_What you have to do_: In the entries that follow, repeat exactly the lines from the one that has "Relational DataBase (Loading..)" through the one that has "- PART-3 (Loading..)", but omit pictures.

_Source information_:
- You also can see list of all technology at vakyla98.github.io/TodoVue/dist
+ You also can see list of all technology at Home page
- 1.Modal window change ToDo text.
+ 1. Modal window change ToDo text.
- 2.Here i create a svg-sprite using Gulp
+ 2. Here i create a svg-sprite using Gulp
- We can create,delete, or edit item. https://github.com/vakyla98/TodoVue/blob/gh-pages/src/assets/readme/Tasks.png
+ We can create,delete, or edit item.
...
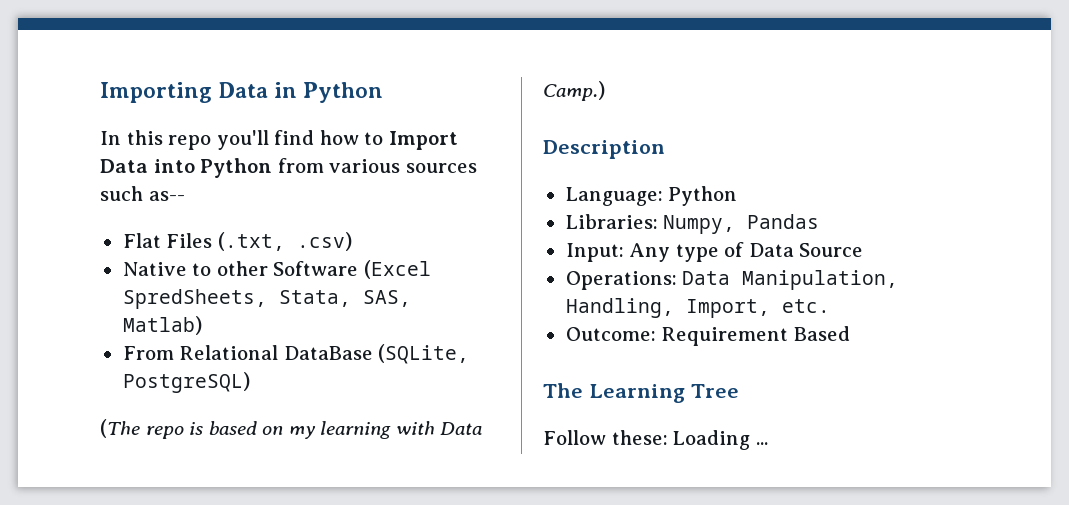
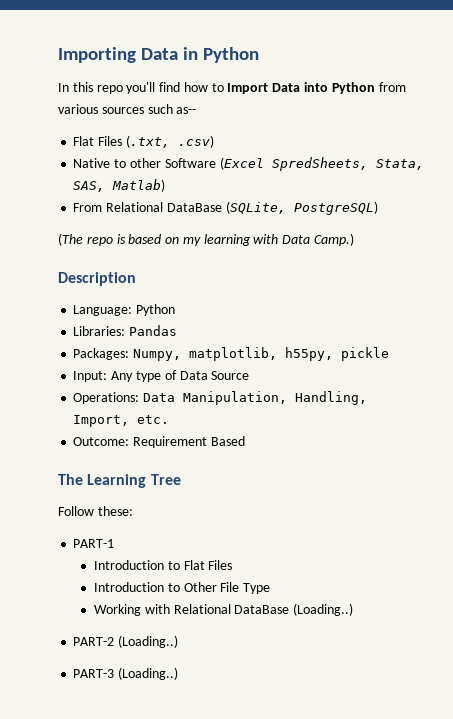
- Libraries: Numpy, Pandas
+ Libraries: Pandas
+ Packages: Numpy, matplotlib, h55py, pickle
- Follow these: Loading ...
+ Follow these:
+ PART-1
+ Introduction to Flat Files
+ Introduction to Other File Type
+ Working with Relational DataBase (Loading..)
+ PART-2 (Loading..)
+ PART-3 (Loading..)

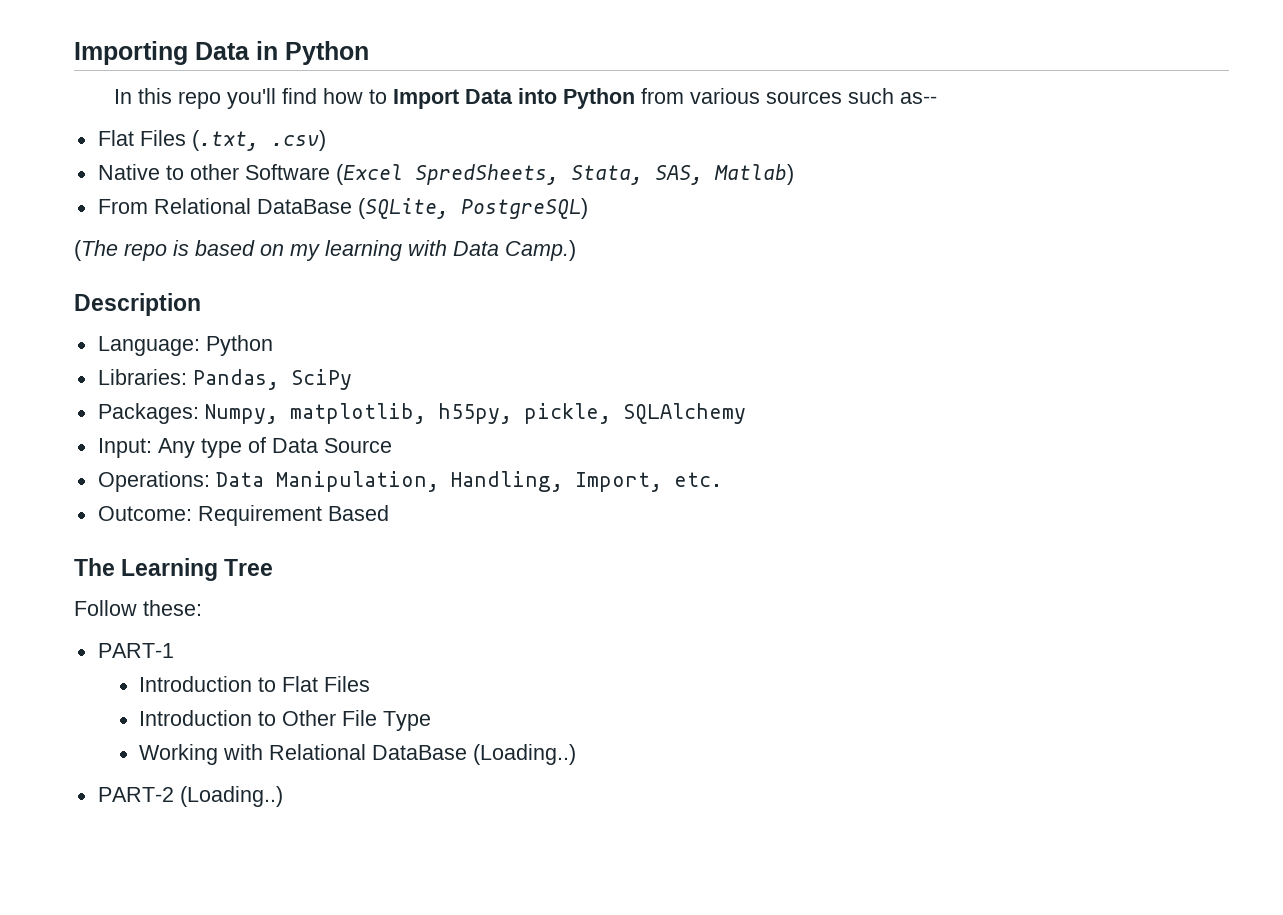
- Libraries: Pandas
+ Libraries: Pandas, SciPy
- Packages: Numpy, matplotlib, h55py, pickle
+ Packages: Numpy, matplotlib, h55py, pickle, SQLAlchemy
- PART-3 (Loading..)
--
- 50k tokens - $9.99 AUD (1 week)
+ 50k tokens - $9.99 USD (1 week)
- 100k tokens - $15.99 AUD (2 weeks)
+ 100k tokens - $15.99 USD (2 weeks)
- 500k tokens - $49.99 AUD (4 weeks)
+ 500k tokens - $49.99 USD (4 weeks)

_Solution for this exercise_:
+ Working with Relational DataBase (Loading..)
+ PART-2 (Loading..)
+ PART-3 (Loading..)

- Libraries: Pandas
+ Libraries: Pandas, SciPy
- Packages: Numpy, matplotlib, h55py, pickle
+ Packages: Numpy, matplotlib, h55py, pickle, SQLAlchemy
- PART-3 (Loading..)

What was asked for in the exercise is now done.